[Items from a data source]

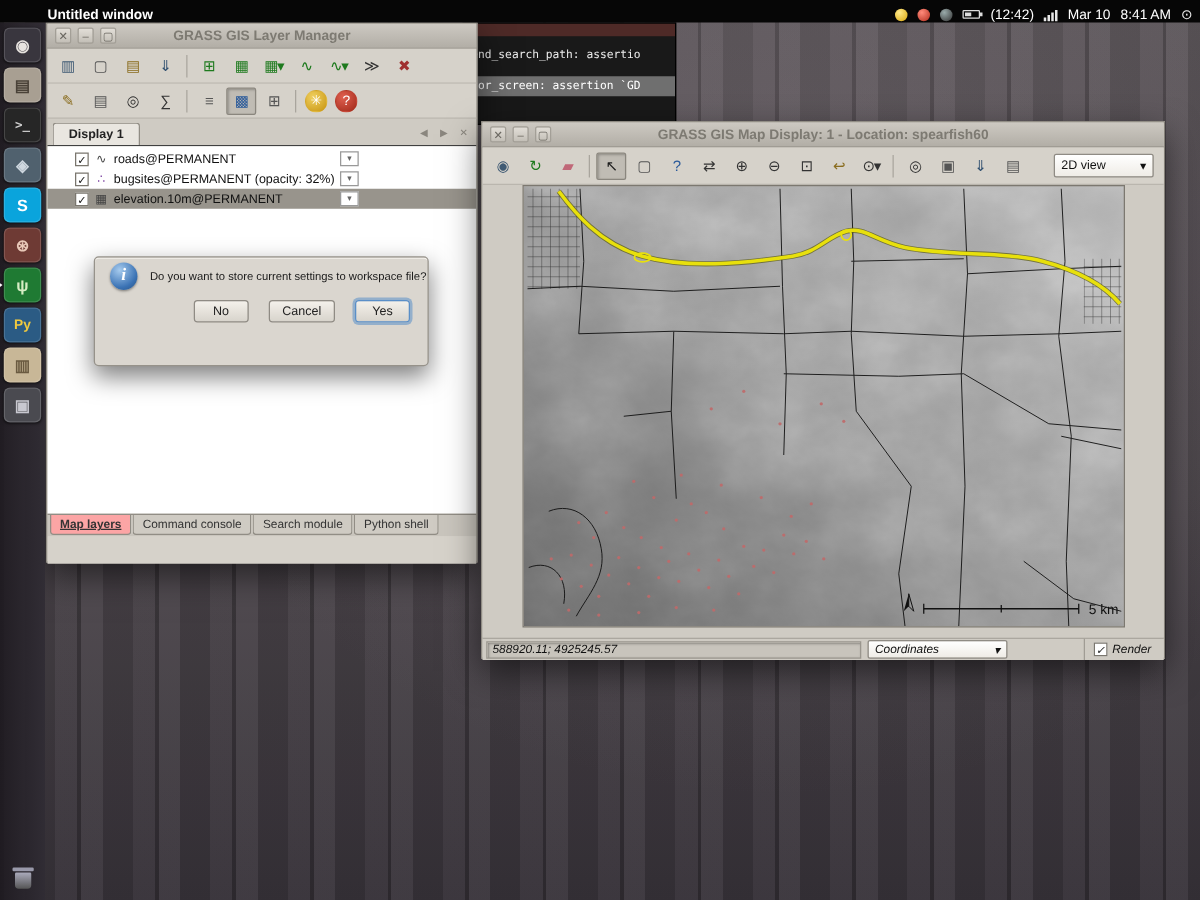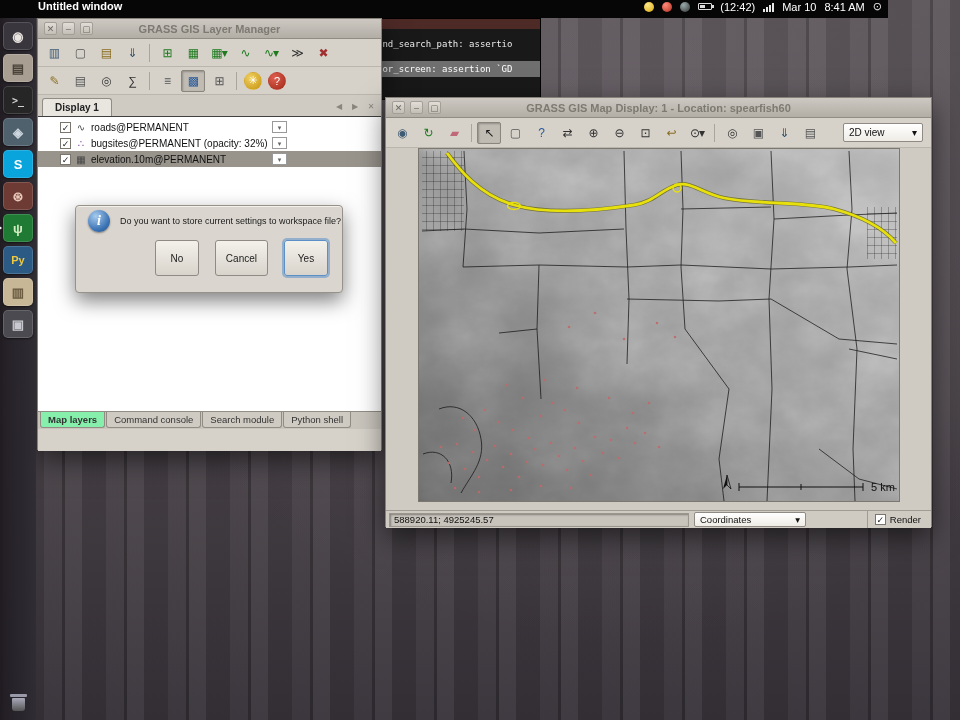--- a/index.html
+++ b/index.html
@@ -14,8 +14,8 @@
   }
 
   
-  .topbar { position:absolute; left:0; top:0; width:888px; height:18px; background:#060606; color:#fff;
-            display:flex; align-items:flex-start; z-index:50; font-size:11px; }
+  .topbar { position:absolute; left:0; top:0; width:960px; height:18px; background:#060606; color:#fff;
+            display:flex; align-items:flex-end; z-index:50; font-size:11px; }
   .tb-title { padding-left:38px; font-weight:bold; }
   .tb-right { margin-left:auto; display:flex; align-items:center; gap:8px; padding-right:6px; }
   .dot { width:10px; height:10px; border-radius:50%; display:inline-block; }

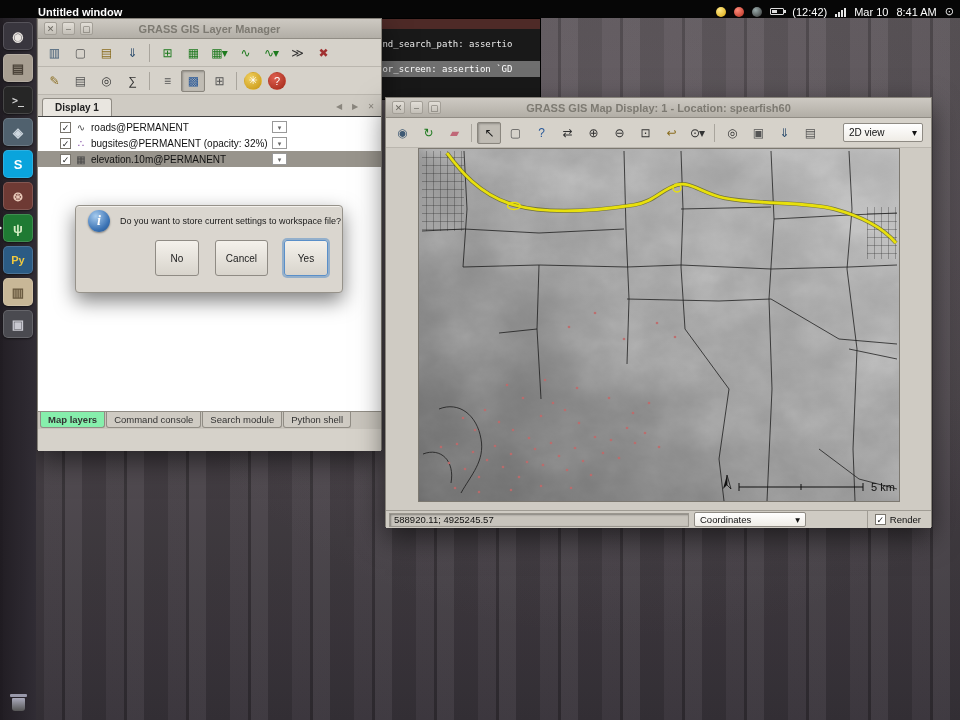--- a/index.html
+++ b/index.html
@@ -95,7 +95,7 @@
                box-shadow:0 1px 2px rgba(0,0,0,0.4); }
   .dlg-msg { font-size:9px; color:#1a1a1a; padding-top:6px; white-space:nowrap; }
   .dlg-buttons { display:flex; justify-content:flex-end; gap:16px; padding:6px 14px 0; }
-  .btn { height:36px; min-width:44px; padding:0 10px; font-size:10px; color:#222;
+  .btn { height:18px; min-width:44px; padding:0 10px; font-size:10px; color:#222;
          background:linear-gradient(#f4f1eb, #d8d4cc); border:1px solid #8f8b84; border-radius:3px;
          display:flex; align-items:center; justify-content:center; }
   .btn.default { border-color:#5a8fc8; box-shadow:0 0 0 2px rgba(90,143,200,0.55); }

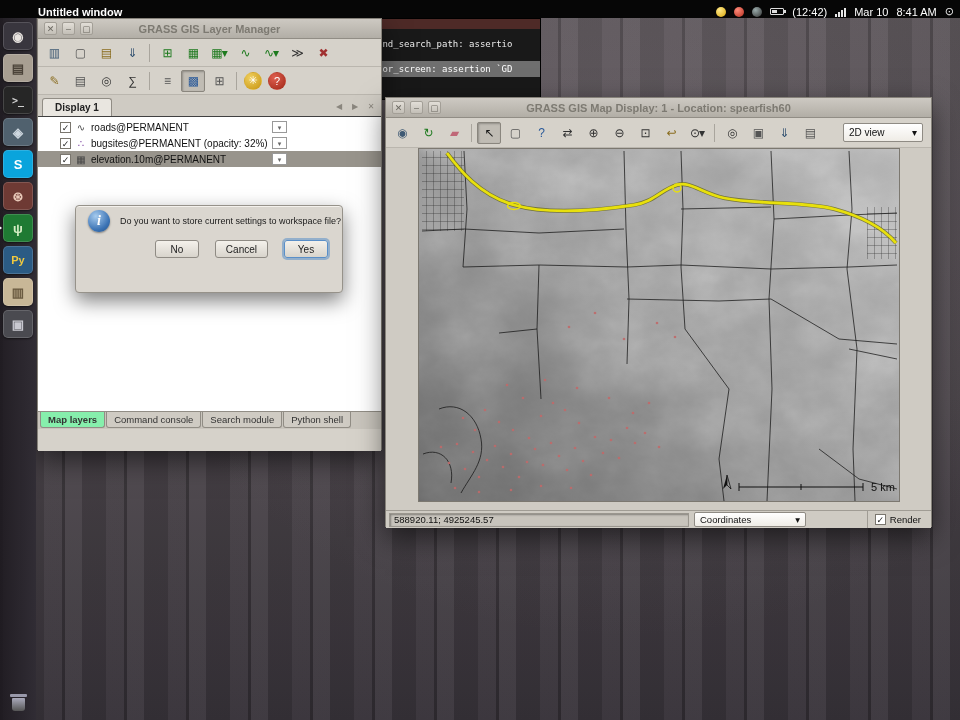--- a/index.html
+++ b/index.html
@@ -79,7 +79,7 @@
   .bottom-tabs { height:18px; background:#c9c5bd; border-top:1px solid #918d85; display:flex; align-items:stretch; padding-left:2px; gap:1px; }
   .btab { font-size:9.5px; padding:2px 7px; border:1px solid #918d85; border-top:none; background:#cfcbc3;
           color:#333; border-radius:0 0 3px 3px; align-self:flex-start; }
-  .btab.active { background:#86efac; font-weight:bold; }
+  .btab.active { background:#fca5a5; font-weight:bold;text-decoration:underline; }
   .lm-footer { height:22px; background:#d6d2ca; }
 
   

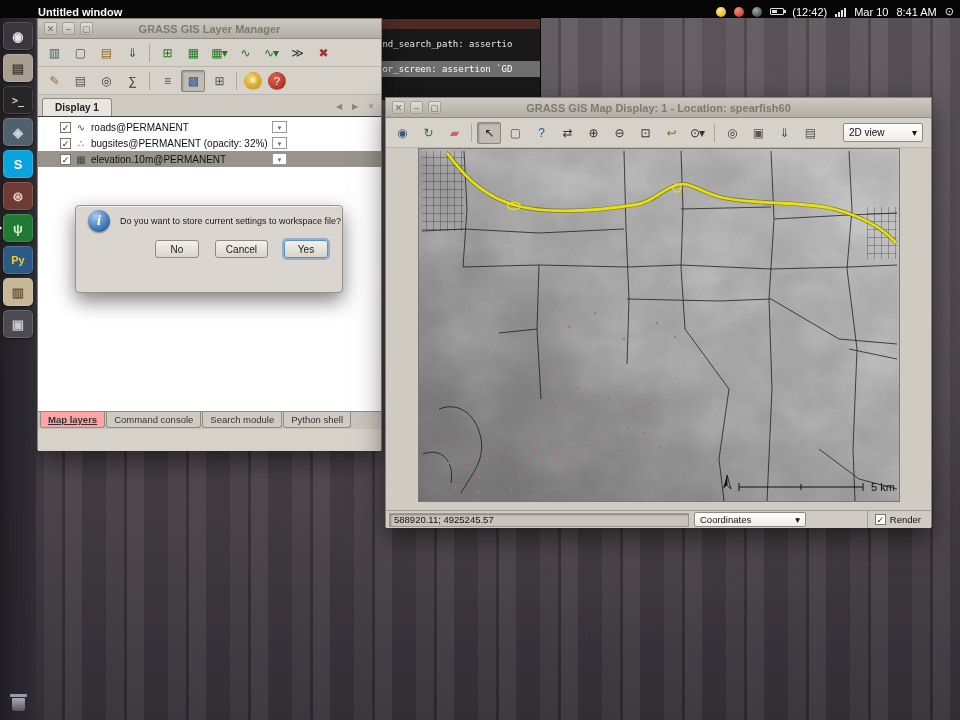--- a/index.html
+++ b/index.html
@@ -117,7 +117,7 @@
   .map-canvas { position:absolute; left:33px; top:1px; width:480px; height:352px; outline:1px solid #7c7870; background:#a3a3a3; }
   .map-canvas svg { display:block; }
   .map-statusbar { height:18px; background:#cfcbc3; border-top:1px solid #a09c94; display:flex; align-items:center;
-                   gap:5px; padding:0 3px; font-size:10px; }
+                   gap:5px; padding:0 3px; font-size:10px;font-style:italic; }
   .coord-field { width:300px; height:14px; background:#c8c4bc; box-shadow:inset 1px 1px 2px rgba(0,0,0,0.35);
                  border:1px solid #9a968e; font-size:9.5px; color:#111; display:flex; align-items:center; padding:0 4px; }
   .mode-combo { width:112px; height:15px; background:linear-gradient(#fff, #efece6); border:1px solid #8f8b84;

→ Assignment:
Which lines of the records above contain the word "content"? Report each one in full.

→ Task response:
   .dlg-buttons { display:flex; justify-content:flex-end; gap:16px; padding:6px 14px 0; }
          display:flex; align-items:center; justify-content:center; }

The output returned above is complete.